▶ Task
Sift through the material below and return the lines with "none".

Supplied material Block Start

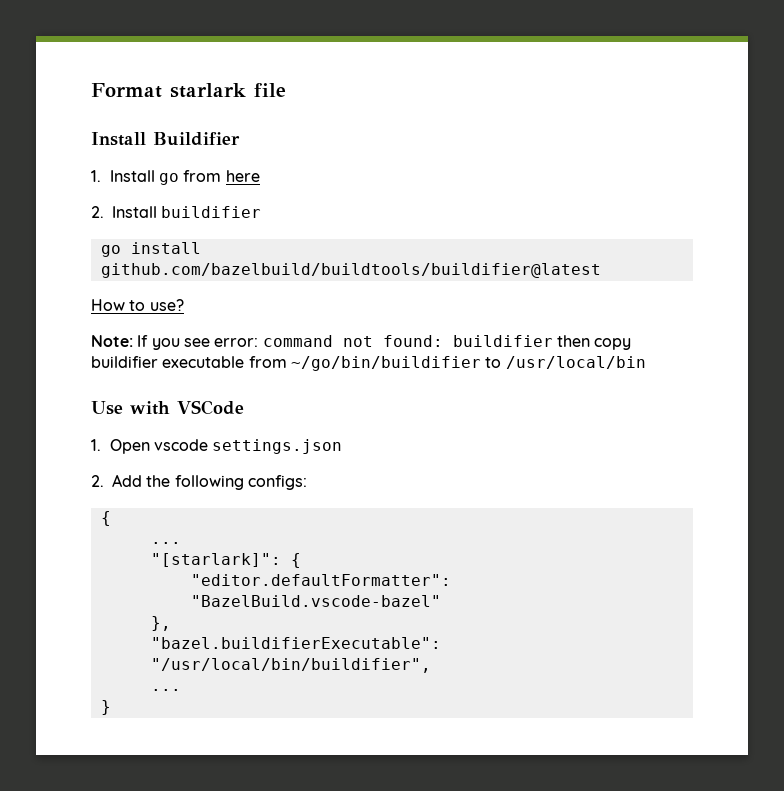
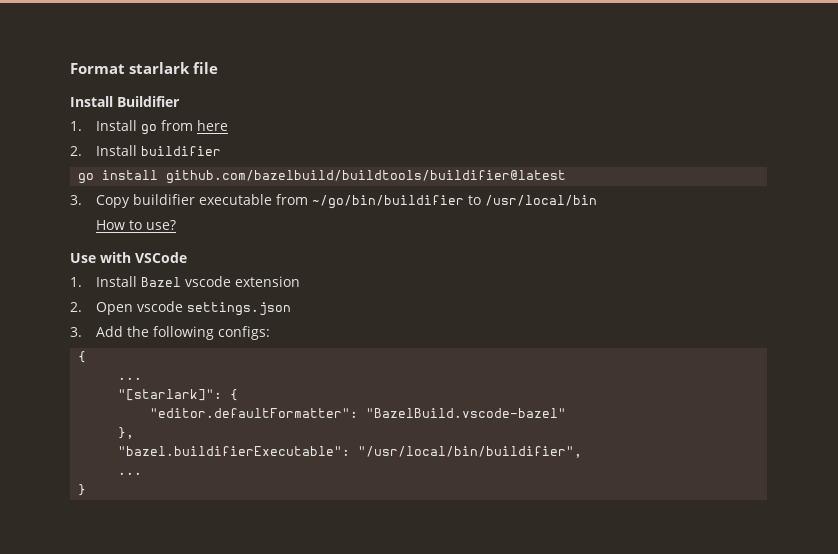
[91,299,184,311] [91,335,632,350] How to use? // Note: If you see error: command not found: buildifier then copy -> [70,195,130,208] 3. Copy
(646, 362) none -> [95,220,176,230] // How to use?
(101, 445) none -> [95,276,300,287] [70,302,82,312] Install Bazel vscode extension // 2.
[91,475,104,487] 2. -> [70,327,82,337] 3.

Supplied material Block End
Supplied material Block Start

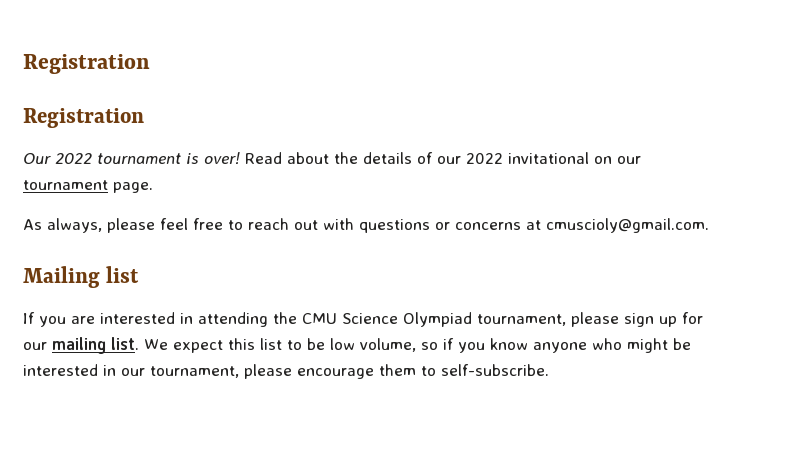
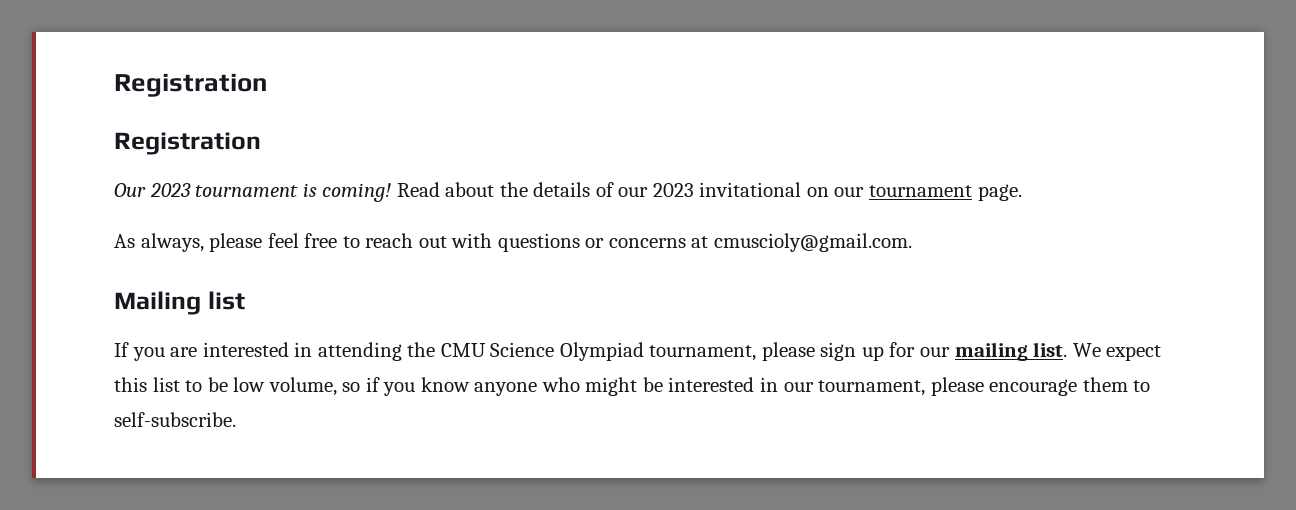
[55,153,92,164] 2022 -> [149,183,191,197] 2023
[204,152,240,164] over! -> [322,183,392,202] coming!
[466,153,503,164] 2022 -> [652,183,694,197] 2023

Supplied material Block End

▶ Written answer
(646, 362) none -> [95,220,176,230] // How to use?
(101, 445) none -> [95,276,300,287] [70,302,82,312] Install Bazel vscode extension // 2.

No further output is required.